Eusébio, Coluna e Simões foi o trio da seleção portuguesa que eliminou a brasileira da Copa do Mundo na Inglaterra, em 1966. Eusébio era o “Pelé” da Europa, naquele tempo. E Simões, o outro alvo das atenções: medico e filho da lendária Maria Pintassilgo, ministra da já moribunda ditadura do Oliveira Salazar.
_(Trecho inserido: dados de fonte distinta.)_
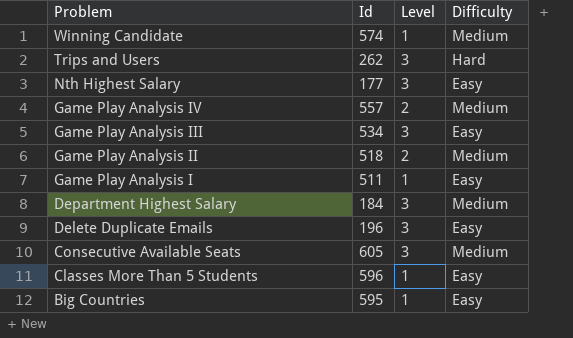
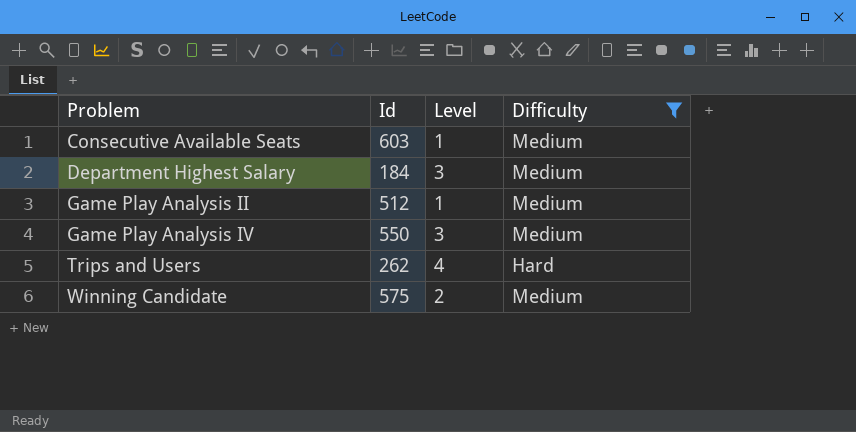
filter: none -> Difficulty != Easy
row order: Problem descending -> Problem ascending
Consecutive Available Seats | Id: 605 -> 603
Consecutive Available Seats | Level: 3 -> 1
Game Play Analysis II | Id: 518 -> 512
Game Play Analysis II | Level: 2 -> 1
Game Play Analysis IV | Id: 557 -> 550
Game Play Analysis IV | Level: 2 -> 3
Trips and Users | Level: 3 -> 4
Winning Candidate | Id: 574 -> 575
Winning Candidate | Level: 1 -> 2

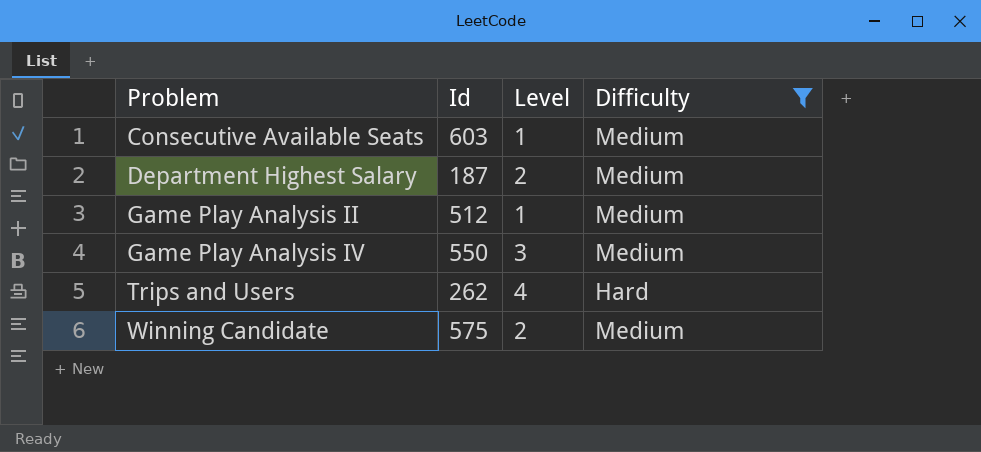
Department Highest Salary | Id: 184 -> 187
Department Highest Salary | Level: 3 -> 2

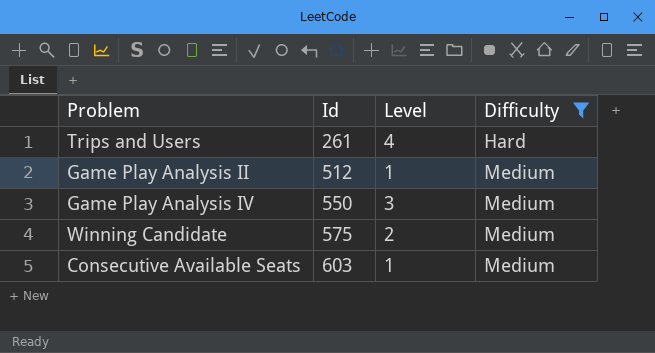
row order: Problem ascending -> Id ascending
row Department Highest Salary: 187 | 2 | Medium -> none
Trips and Users | Id: 262 -> 261

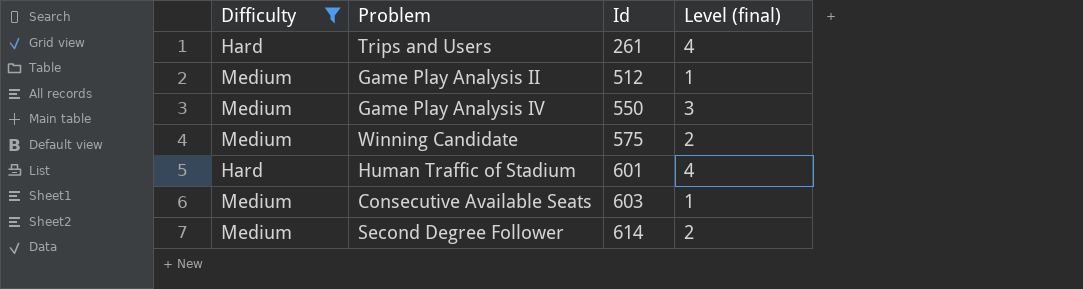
column Difficulty | position: 4 -> 1
column name: Level -> Level (final)
row Human Traffic of Stadium: none -> Hard | 601 | 4
row Second Degree Follower: none -> Medium | 614 | 2

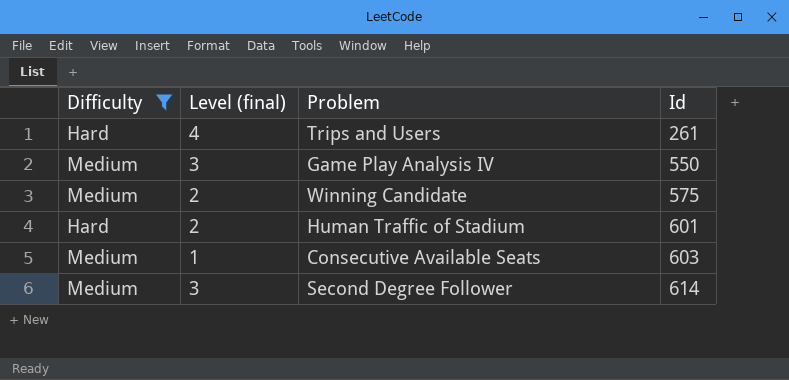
column Level (final) | position: 4 -> 2
row Game Play Analysis II: Medium | 512 | 1 -> none
Human Traffic of Stadium | Level (final): 4 -> 2
Second Degree Follower | Level (final): 2 -> 3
Uns dez anos depois, numa tarde de treino no “Brinco de Ouro”, um baixinho chamado Simões, falando português com o sotaque da santa terrinha e a cara do famoso ponta-esquerda, estava em pé à porta do vestiário do Bugre. Juarez Soares, o grande “China”, pela “Globo”, e Renato Otranto, o grande cabeça da imprensa nacional, pelo nosso “Correio”, encafifaram com o baixinho. “Olha como aquele cara é a cara do Simões, Renato. É… O Simões de Londres.”. Renato arriscou: “Ô, Simões!”. E o Simões respondeu: “Sou eu?”. Foram lá.

O baixinho confirmou tudo: Simões, o da Copa do Mundo que a Inglaterra tirou da Alemanha; o mesmo que arrasou o Brasil, apesar da histórica manchete do “Jornal da Tarde” daquele dia terrível: “Pelé, jogai por nós”. Caçado, nem jogou. Mais: “Sim, sou dotoire e filho da senhora Pintassilgo, pois, pois”. E se explicou: estava em Campinas, porque pretendia se mudar para esta cidade; e como médico, pensava em montar um consultório. O “Correio” noticiou toda a história, até com aquele orgulho de campineiro, quando alguma personalidade de fora escolhe sua terra para viver… A “Globo”, também. Sem aquele orgulho, claro.

Simões também montou o sonhado consultório: na Glicério esquina de General Osório, Edifício Güernelli, onde também funcionava a Rádio Educadora. Juro por Deus: até tratou de uma gripe do Renato. Com homeopatia. E o Renato sarou.

Um belo dia, dois ou três anos depois, Simões foi preso. Não porque a polícia tivesse descoberto um charlatão, mas porque ele havia agredido e ameaçado de morte uma moça. Aí, sim, vasculhando a ficha do pilantra, viram que o Simões não tinha nada do ilustre craque lusitano. Era um grande bandido. O Renato diz que ele está preso até hoje, em Caraguatatuba.

Pregado no poste: “Não confunda pato no tucupi com índio tupi no… bolso do pato.”